Problem requirements → From the data below, copy exactly the lines that lie between the one holding "[75,661,286,681] there's a" and the one holding "[387,1200,444,1219] [51,1222,142,1241] through", including both, and nothing more.

━━━━━ Study material ━━━━━

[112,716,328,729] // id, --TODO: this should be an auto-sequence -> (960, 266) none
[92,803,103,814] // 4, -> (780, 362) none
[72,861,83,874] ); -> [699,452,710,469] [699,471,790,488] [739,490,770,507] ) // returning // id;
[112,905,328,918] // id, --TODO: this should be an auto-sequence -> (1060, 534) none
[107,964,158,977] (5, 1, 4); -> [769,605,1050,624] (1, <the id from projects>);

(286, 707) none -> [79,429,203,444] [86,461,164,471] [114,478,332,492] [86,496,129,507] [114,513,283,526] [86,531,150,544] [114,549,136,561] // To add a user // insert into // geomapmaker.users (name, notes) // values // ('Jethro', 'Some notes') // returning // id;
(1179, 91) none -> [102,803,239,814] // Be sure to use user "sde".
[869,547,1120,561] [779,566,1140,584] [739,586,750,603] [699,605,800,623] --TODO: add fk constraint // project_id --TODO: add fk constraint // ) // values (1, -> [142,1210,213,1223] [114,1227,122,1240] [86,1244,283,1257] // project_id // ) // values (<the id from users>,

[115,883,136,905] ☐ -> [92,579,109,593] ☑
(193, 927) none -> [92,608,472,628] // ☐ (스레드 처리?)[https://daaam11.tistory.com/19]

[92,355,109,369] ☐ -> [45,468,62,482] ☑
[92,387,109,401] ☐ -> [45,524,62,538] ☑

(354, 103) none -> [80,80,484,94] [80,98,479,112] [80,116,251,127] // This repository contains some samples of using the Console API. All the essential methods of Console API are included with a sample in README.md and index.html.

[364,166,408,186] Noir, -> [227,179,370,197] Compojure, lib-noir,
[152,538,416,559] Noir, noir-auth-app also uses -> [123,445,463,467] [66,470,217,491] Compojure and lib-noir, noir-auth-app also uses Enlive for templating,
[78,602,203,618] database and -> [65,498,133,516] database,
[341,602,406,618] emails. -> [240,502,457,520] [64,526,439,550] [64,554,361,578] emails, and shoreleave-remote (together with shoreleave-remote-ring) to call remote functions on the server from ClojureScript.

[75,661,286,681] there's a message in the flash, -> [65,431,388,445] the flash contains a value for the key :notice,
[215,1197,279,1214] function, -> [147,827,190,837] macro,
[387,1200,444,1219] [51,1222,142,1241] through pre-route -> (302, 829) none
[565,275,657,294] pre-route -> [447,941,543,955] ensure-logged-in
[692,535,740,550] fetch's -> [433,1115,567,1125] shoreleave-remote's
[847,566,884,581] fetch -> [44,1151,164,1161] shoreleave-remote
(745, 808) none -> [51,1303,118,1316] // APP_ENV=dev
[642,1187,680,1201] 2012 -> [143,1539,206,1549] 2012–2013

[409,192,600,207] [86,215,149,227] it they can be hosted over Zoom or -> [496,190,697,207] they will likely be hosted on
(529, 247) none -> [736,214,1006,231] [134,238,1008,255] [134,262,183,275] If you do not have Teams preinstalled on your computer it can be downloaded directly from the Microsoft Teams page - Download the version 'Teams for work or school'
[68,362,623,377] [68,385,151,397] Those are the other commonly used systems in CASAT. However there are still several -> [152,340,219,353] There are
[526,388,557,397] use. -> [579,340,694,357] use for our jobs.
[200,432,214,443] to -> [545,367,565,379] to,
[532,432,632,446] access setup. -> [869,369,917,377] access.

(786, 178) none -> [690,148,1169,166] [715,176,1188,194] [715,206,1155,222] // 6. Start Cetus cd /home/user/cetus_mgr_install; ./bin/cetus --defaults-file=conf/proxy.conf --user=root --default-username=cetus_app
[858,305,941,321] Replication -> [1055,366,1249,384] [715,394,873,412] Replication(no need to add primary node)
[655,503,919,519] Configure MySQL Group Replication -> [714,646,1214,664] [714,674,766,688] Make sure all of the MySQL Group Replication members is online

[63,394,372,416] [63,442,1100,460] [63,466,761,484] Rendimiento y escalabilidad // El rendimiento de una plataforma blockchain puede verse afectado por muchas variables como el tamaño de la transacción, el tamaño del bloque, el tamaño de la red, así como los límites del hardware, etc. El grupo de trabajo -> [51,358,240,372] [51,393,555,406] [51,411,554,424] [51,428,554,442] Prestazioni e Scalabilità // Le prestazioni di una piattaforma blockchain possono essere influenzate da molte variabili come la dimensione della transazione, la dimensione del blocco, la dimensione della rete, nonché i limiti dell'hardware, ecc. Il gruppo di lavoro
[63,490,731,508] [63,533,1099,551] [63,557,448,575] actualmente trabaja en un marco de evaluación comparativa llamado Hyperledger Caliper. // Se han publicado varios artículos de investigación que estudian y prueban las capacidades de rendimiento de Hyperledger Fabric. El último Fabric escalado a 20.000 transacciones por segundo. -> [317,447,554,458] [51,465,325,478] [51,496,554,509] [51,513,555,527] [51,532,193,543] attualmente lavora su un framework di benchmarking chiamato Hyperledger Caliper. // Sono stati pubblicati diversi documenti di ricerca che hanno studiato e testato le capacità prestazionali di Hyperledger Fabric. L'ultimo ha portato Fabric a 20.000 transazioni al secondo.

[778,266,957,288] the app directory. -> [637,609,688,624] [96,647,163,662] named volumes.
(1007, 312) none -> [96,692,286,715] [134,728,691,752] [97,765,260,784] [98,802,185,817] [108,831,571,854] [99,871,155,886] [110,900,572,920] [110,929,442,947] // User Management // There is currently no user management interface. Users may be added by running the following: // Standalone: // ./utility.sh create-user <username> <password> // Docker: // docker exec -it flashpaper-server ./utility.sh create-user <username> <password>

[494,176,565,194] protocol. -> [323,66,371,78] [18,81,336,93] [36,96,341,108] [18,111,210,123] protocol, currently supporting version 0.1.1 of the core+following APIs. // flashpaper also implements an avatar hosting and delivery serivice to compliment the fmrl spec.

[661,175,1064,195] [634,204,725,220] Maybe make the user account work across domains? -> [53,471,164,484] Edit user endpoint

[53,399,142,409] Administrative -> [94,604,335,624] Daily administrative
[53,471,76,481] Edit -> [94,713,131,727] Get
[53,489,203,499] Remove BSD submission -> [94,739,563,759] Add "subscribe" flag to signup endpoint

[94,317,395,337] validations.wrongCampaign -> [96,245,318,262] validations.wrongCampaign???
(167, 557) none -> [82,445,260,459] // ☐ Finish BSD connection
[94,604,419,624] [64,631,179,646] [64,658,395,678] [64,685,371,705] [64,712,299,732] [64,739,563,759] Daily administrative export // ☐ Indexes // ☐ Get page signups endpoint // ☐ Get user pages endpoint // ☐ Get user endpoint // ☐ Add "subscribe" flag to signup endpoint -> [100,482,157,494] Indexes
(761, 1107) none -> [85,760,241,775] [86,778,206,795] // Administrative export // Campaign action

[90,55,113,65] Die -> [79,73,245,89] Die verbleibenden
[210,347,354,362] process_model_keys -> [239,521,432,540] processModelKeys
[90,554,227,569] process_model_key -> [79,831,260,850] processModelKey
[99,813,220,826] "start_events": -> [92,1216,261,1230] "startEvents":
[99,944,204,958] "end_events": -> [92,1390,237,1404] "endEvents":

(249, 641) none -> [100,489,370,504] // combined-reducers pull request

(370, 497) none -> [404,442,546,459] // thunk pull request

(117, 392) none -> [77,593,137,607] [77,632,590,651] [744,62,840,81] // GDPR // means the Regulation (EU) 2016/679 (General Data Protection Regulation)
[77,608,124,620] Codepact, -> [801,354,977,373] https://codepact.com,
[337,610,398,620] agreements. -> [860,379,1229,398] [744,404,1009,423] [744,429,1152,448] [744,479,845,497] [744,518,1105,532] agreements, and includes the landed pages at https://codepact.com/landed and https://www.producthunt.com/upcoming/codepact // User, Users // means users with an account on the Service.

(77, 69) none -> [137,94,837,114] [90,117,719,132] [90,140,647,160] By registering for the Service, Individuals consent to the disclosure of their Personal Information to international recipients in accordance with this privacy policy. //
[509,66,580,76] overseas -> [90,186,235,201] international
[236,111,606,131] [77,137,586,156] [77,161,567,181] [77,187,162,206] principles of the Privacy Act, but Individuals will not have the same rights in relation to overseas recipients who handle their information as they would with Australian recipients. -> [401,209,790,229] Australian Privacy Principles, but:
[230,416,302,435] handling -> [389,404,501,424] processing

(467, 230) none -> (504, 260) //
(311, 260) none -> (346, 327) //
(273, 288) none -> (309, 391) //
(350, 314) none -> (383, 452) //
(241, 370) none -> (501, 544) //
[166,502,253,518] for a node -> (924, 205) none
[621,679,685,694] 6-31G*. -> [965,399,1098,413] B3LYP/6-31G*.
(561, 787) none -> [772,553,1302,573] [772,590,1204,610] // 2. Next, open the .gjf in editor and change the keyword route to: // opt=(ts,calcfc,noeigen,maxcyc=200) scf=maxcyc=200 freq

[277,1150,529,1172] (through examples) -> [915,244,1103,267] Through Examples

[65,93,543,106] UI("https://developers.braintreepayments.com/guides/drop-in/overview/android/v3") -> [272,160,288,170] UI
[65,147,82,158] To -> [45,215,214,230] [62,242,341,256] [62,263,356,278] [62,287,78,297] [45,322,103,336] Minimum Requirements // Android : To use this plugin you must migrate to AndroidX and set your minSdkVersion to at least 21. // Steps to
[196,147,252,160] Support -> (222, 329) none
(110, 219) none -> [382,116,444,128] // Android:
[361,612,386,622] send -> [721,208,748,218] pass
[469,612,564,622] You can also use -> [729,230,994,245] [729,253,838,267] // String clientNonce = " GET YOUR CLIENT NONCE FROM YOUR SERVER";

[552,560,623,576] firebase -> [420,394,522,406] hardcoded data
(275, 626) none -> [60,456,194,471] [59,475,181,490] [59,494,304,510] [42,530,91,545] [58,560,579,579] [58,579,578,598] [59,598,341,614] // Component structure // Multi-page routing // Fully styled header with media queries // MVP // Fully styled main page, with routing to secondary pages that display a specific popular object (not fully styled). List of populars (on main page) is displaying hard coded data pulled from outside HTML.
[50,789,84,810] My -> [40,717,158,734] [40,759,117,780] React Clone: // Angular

━━━━━

Answer space →
[75,661,286,681] there's a message in the flash, -> [65,431,388,445] the flash contains a value for the key :notice,
[215,1197,279,1214] function, -> [147,827,190,837] macro,
[387,1200,444,1219] [51,1222,142,1241] through pre-route -> (302, 829) none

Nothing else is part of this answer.